GIVEN ENTRIES.
------------------------------------------------------------

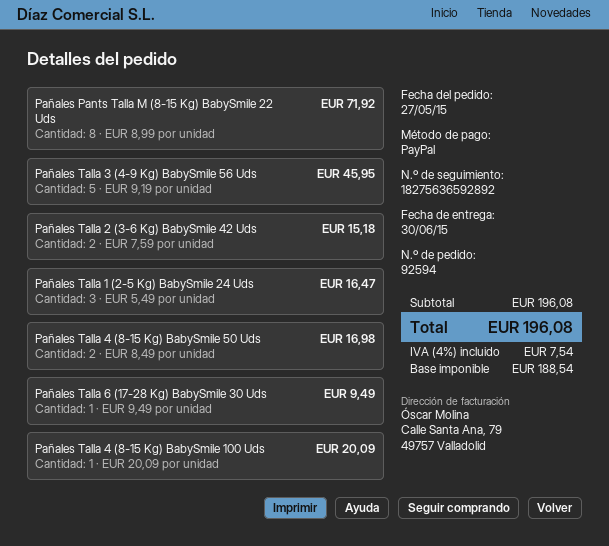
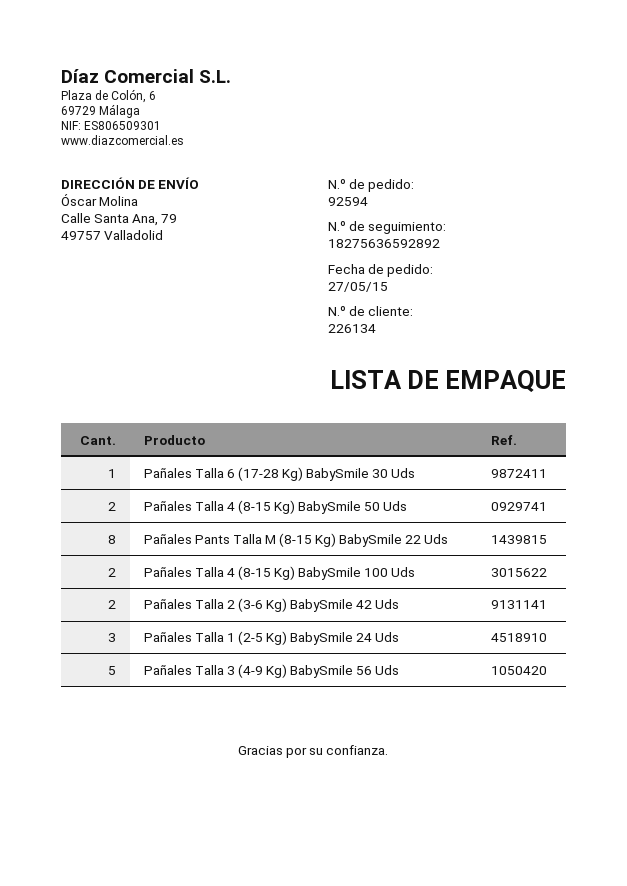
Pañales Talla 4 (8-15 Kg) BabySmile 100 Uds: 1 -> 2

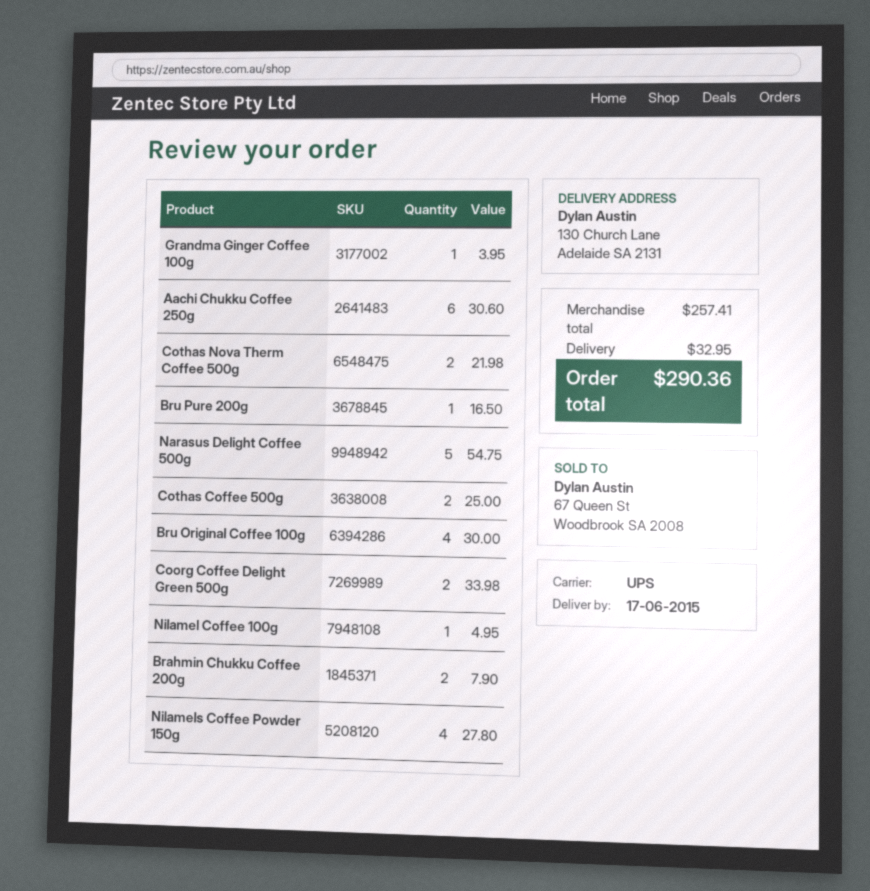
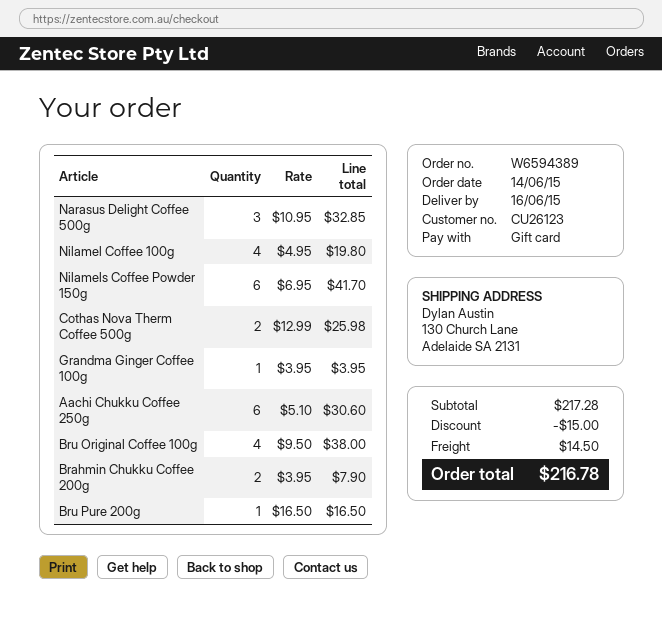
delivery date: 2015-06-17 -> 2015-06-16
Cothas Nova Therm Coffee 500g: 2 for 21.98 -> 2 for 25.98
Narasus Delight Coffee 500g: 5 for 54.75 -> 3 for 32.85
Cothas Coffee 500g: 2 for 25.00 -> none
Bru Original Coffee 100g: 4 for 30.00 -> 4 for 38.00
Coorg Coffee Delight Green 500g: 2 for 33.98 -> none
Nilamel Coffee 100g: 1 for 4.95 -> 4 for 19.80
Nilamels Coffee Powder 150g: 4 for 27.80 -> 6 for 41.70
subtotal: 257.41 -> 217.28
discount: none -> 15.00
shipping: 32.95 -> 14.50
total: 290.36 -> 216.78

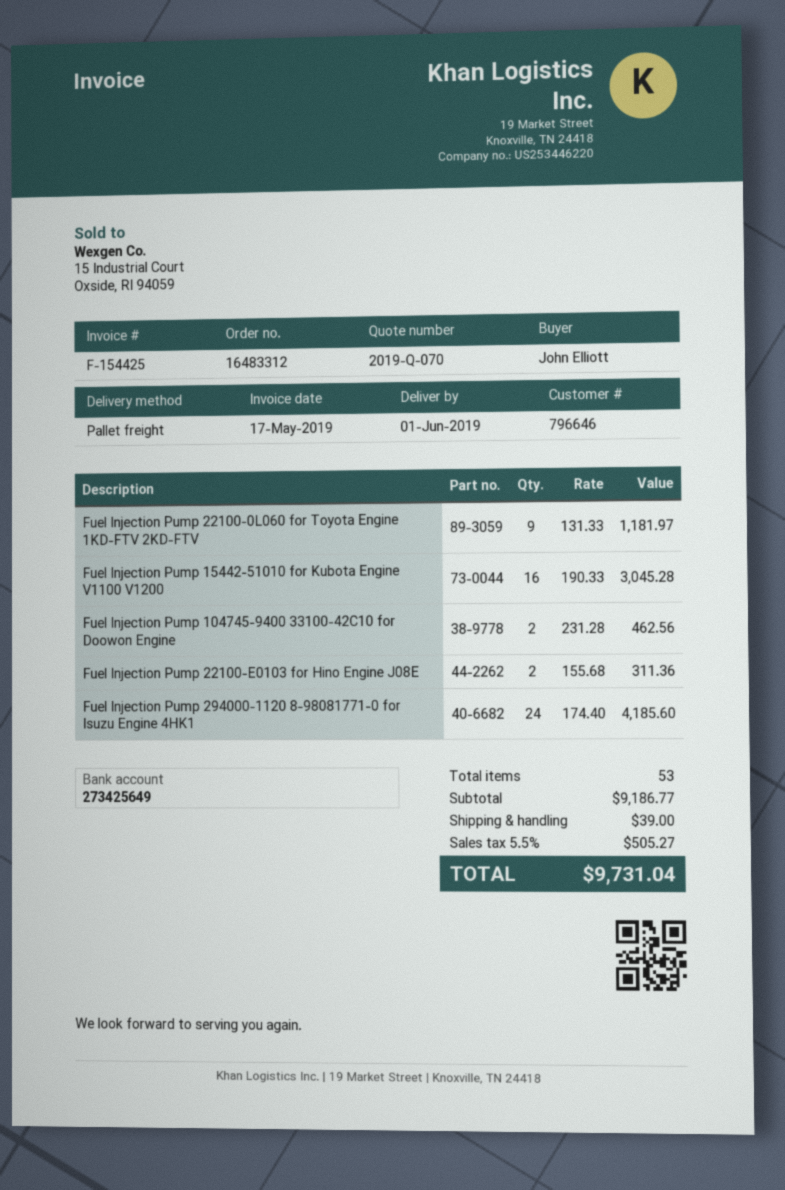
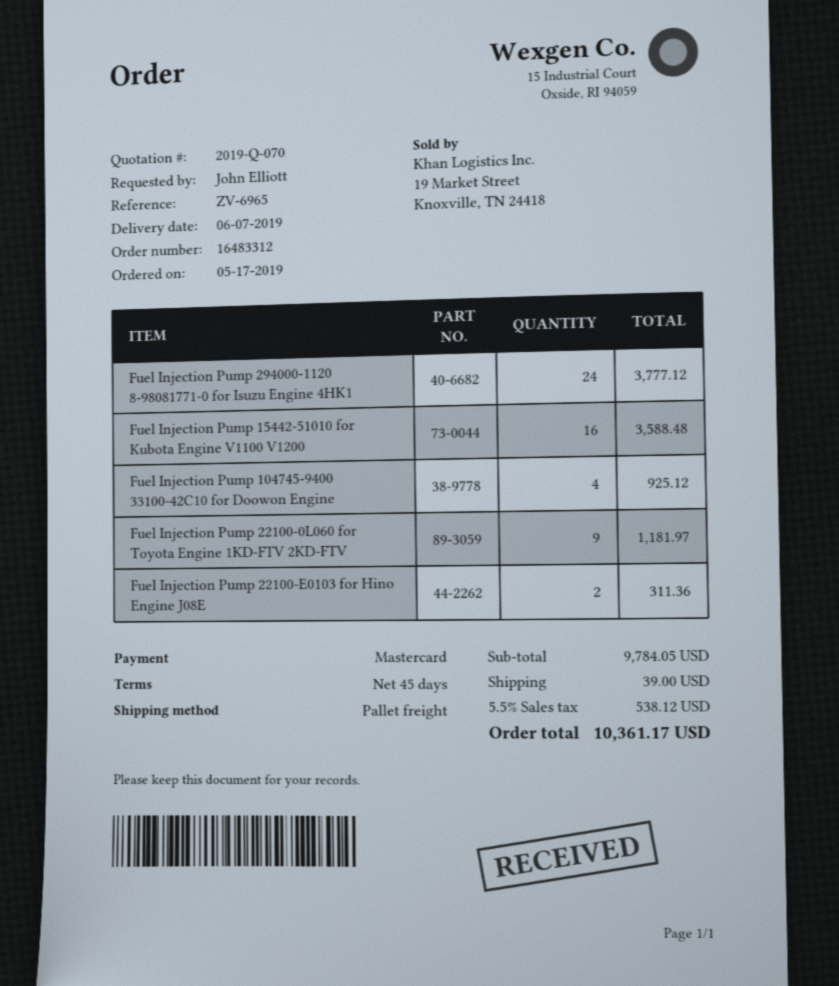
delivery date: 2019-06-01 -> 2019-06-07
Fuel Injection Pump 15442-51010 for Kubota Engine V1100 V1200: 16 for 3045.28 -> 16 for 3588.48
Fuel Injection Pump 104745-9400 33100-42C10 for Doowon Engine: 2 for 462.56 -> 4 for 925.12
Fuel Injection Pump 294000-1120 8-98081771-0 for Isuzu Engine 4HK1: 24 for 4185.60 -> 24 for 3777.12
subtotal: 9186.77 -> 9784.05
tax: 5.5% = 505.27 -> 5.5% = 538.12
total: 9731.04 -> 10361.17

------------------------------------------------------------

WHAT IS EXPECTED. Filter the listing so that only lines holding the word "Injection" remain, and copy those lines.

RESPONSE.
Fuel Injection Pump 15442-51010 for Kubota Engine V1100 V1200: 16 for 3045.28 -> 16 for 3588.48
Fuel Injection Pump 104745-9400 33100-42C10 for Doowon Engine: 2 for 462.56 -> 4 for 925.12
Fuel Injection Pump 294000-1120 8-98081771-0 for Isuzu Engine 4HK1: 24 for 4185.60 -> 24 for 3777.12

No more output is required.